La FIA pousse la Formule 1 à discuter dès 2027 d’une réduction de l’appui aérodynamique de 20, 30 ou 50 points sur des zones clés des voitures, après avoir constaté que les monoplaces 2026 génèrent plus d’appui que prévu et récupèrent donc moins d’énergie au freinage.

Selon The Race, les pistes à l’étude visent l’aileron avant, le plancher et la zone à l’avant des pontons. L’objectif est de corriger un effet apparu dès les premières analyses de la saison 2026: plus les voitures passent vite en virage, moins elles récupèrent d’énergie, ce qui complique la gestion de la puissance sur un tour comme en course.

Nikolas Tombazis, directeur FIA des monoplaces, a expliqué à The Race que le problème venait d’un niveau de performance supérieur aux projections initiales. « L’une des raisons pour lesquelles cela n’a pas parfaitement fonctionné dès le départ, c’est que les voitures sont un peu plus rapides que ce que nous attendions », a-t-il déclaré. Les équipes, a-t-il ajouté, « ont trouvé un peu plus d’appui que ce que nous anticipions, et donc l’énergie récupérée au freinage est légèrement inférieure à ce qu’elle serait normalement ». Pour la FIA, cela crée « un défi un peu plus grand que ce que nous aurions souhaité ».

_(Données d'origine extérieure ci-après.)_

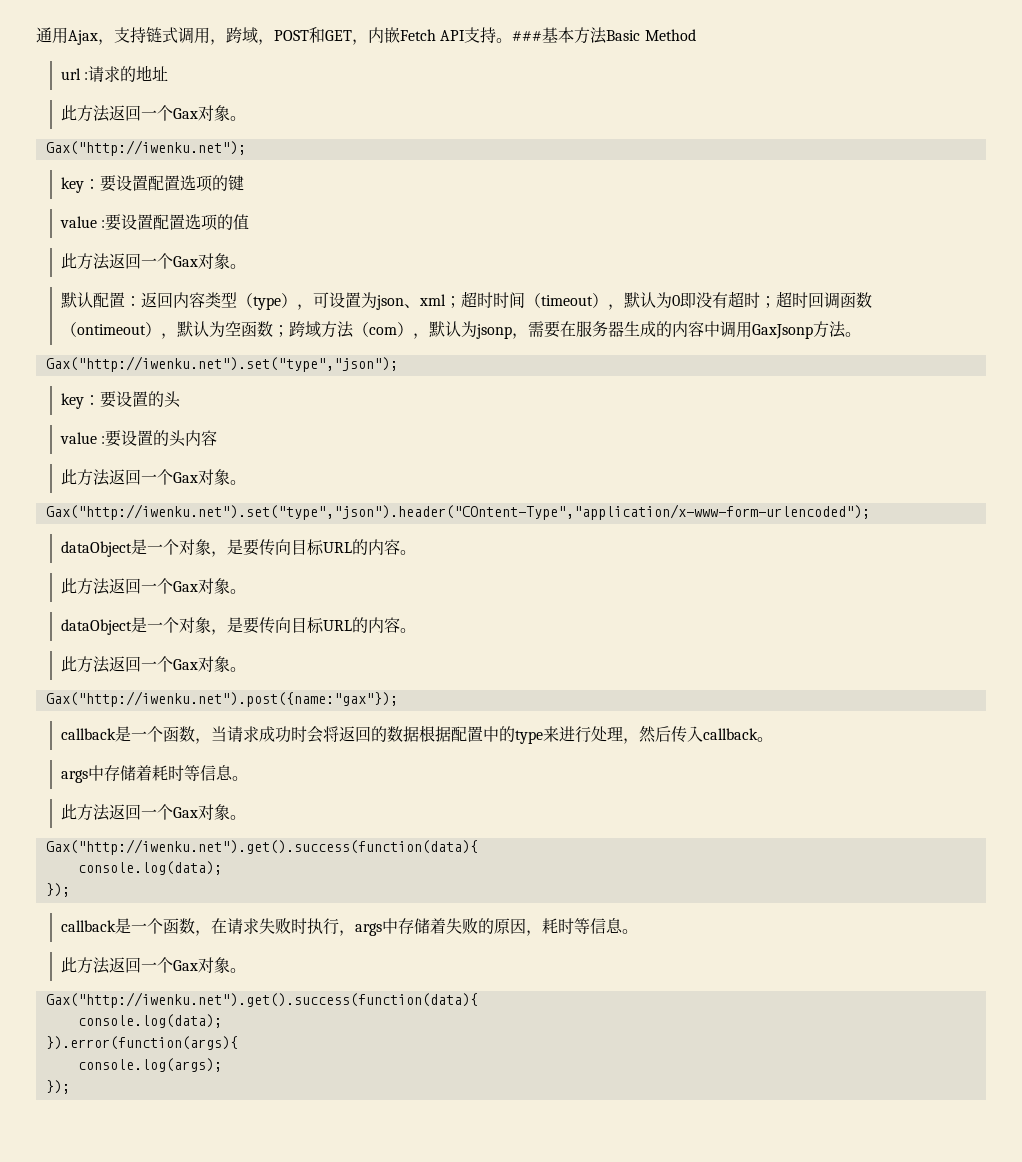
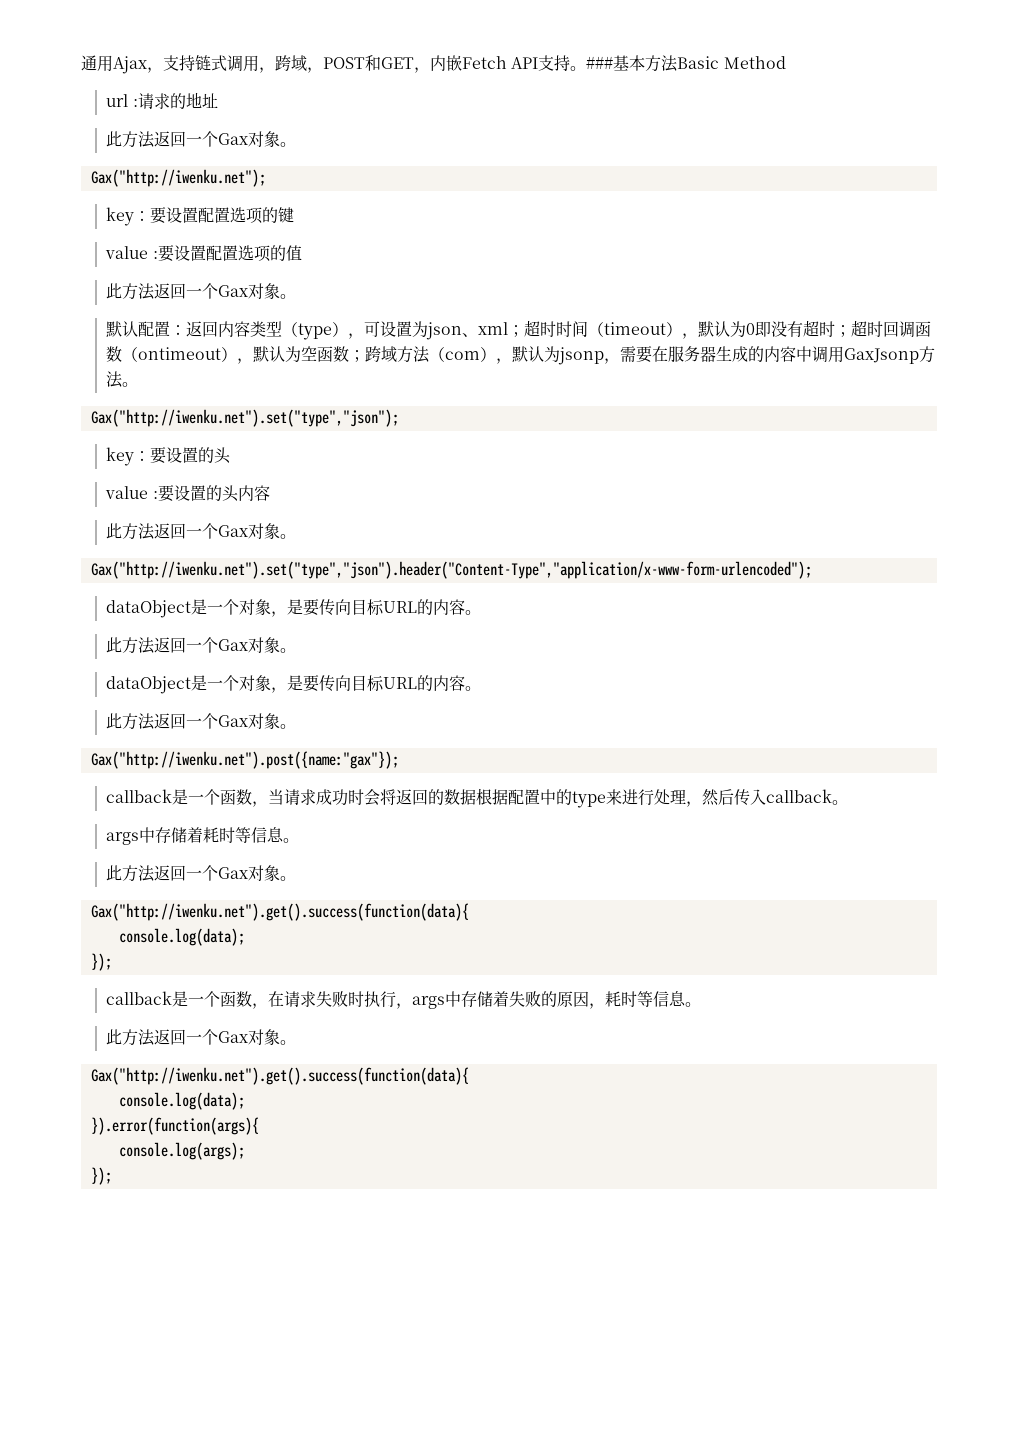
- Gax("http://iwenku.net").set("type","json").header("COntent-Type","application/x-www-form-urlencoded");
+ Gax("http://iwenku.net").set("type","json").header("Content-Type","application/x-www-form-urlencoded");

La réduction d’appui répond à deux impératifs liés. Le premier est sportif et opérationnel: ralentir les voitures dans les virages pour augmenter la récupération d’énergie au freinage. Le second touche à la sécurité, car une charge aérodynamique trop élevée accroît les efforts appliqués aux pneus. La crainte de la FIA est moins une urgence immédiate qu’une dérive de performance si le développement 2026 puis 2027 continue au rythme observé.

C’est aussi ce qui donne à ce dossier une portée réglementaire plus forte. Les changements techniques doivent en principe passer par le processus de gouvernance et obtenir le soutien des équipes. Mais le règlement technique prévoit que « tout changement apporté par la FIA pour des raisons de sécurité peut entrer en vigueur sans préavis ni délai ». En s’appuyant sur l’argument de la sécurité des pneus, la FIA dispose donc d’un levier pour accélérer un tour de vis aérodynamique si elle le juge nécessaire.

Tombazis ne remet pas en cause le concept aérodynamique introduit en 2026. Il a au contraire défendu un cadre qu’il juge efficace pour limiter l’effet de l’air sale et améliorer la capacité des voitures à se suivre. « Nous avons la possibilité de réduire un peu l’appui afin de nous assurer qu’il ne continue pas simplement à augmenter au fil du cycle de développement », a-t-il dit. « Globalement, d’un point de vue aérodynamique, je pense que les règles fonctionnent plutôt bien », notamment parce que « le suivi est plutôt bon » et que les voitures restent proches même dans des conditions de faible adhérence.

Cette approche gagne du poids parce que les autres solutions ne sont pas considérées comme réalistes à court terme. The Race rapporte qu’une modification matérielle du groupe propulseur, comme une hausse du débit de carburant, ne serait pas envisageable avant 2028 au plus tôt. Le temps de développement nécessaire, ainsi que d’éventuelles adaptations de châssis pour accueillir des réservoirs plus grands, rendent cette voie trop lourde pour 2027.

Autrement dit, pour la FIA, la réponse la plus crédible au déséquilibre révélé par les voitures 2026 n’est pas de réécrire l’ensemble des règles, mais de contenir rapidement le niveau d’appui afin de préserver à la fois la récupération d’énergie, la marge de sécurité sur les pneus et la trajectoire technique du règlement.